Stellen gut zu besetzen
Nach den Anschlägen auf die Redaktion des französischen Satiremagazins „Charlie Hebdo“im Januar 2015 hatte der damalige Innenminister Reinhold Gall (SPD) ein erstes, 27 Millionen Euro teures Paket geschnürt. Nach weiteren Attacken in Paris Ende 2015 legte er nach, der Landtag verabschiedete umfangreiche Maßnahmen. Unter anderem entstanden 150 neue Stellen bei Polizei und Verfassungsschutz im Land. Davon sind mittlerweile 143 besetzt, die übrigen sollen laut Innenministerium „zeitnah“folgen.
Während kürzlich bekannt wurde, dass das Bundeskriminalamt offenbar erhebliche Probleme hat, geeignete Experten zu finden, sieht man in Stuttgart keine Schwierigkeiten – weder beim Landeskriminalamt (LKA) noch an anderer Stelle. „Insbesondere bei Absolventen der Hochschulen für öffentliche Verwaltung besteht derzeit großes Interesse an einer Mitarbeit im Landesamt für Verfassungsschutz“, erläutert Ministeriumssprecher Renato Gigliotti. Derzeit seien dort lediglich sieben Stellen frei, fünf weitere würden demnächst ausgeschrieben. Im LKA mit seinen 1100 Mitarbeitern seien ebenfalls nur Stellen „im niedrigen zweistelligen Bereich“unbesetzt.
Der amtierende CDU-Innenminister Thomas Strobl hatte kurz nach Amtsantritt weitere Maßnahmen gegen die wachsende Terrorgefahr angekündigt. Anlass waren die ersten Anschläge von islamistisch motivierten Täter auf deutschem Boden in Würzburg und Ansbach. 30 neue Stellen vor allem für IT- und Islamismusexperten kündigte Strobl an. Außerdem versprach er, 90 Beamte innerhalb der Polizei zu versetzen, um die Islamismus-Bekämpfung zu stärken. Dies sei bei den regionalen Polizeipräsidien bereits passiert, das LKA bekommt im Januar die entsprechende Verstärkung.

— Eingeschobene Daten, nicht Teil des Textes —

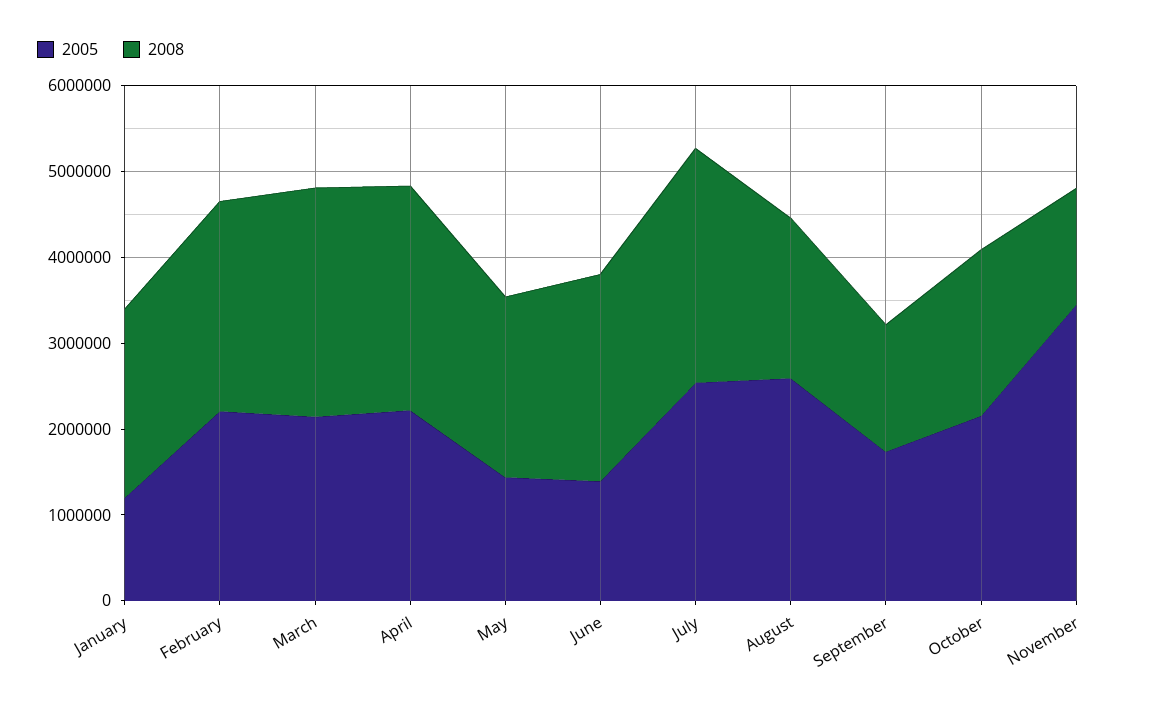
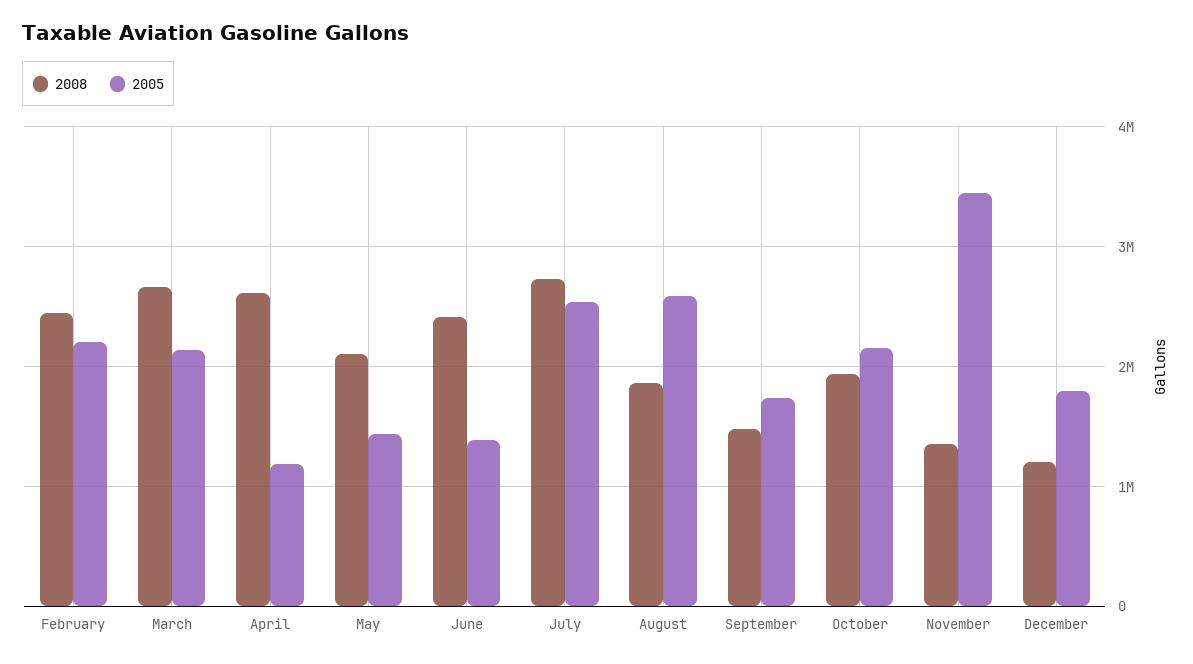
2005, January: 1200000 -> none
2008, January: 2200000 -> none
2005, April: 2200000 -> 1200000
2008, December: none -> 1200000
2005, December: none -> 1800000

Genau hier setzt die Kritik des BDK an. „Wo immer man Ermittler umsetzt, entstehen Lücken an anderen Stellen“, sagt Verbandschef Klumpp. Auch andere Experten warnen davor, zugunsten der Islamismus-Bekämpfung andere Bereiche zu schwächen. Einer von ihnen ist der Kriminologe Thomas Grumke. Er hält die Gefahr durch Rechtsextreme weiterhin für unterschätzt und bemängelt, dass sich aufgrund ständiger Versetzungen in Landeskriminalämtern und beim Verfassungsschutz Mitarbeiter zu wenig Expertise für ein Fachgebiet aneignen könnten.
Zu viele Sparrunden
Der Kriminalbeamte Klumpp sieht die Polizei im Land zwar auf einem guten Weg. „Es hat sich etwas bewegt in den vergangenen Jahren.“Er wirft den Verantwortlichen aber vor, viel zu spät reagiert zu haben – nach jahrelangen Sparrunden und erst, als sich die Sicherheitslage verschärfte. „Wir brauchen endlich eine Verstetigung der Planungen. Das gilt für das Personal ebenso wie für die Ausrüstung.“Das sei sinnvoller, als alle fünf Jahre teure Sonderprogramme zu verabschieden.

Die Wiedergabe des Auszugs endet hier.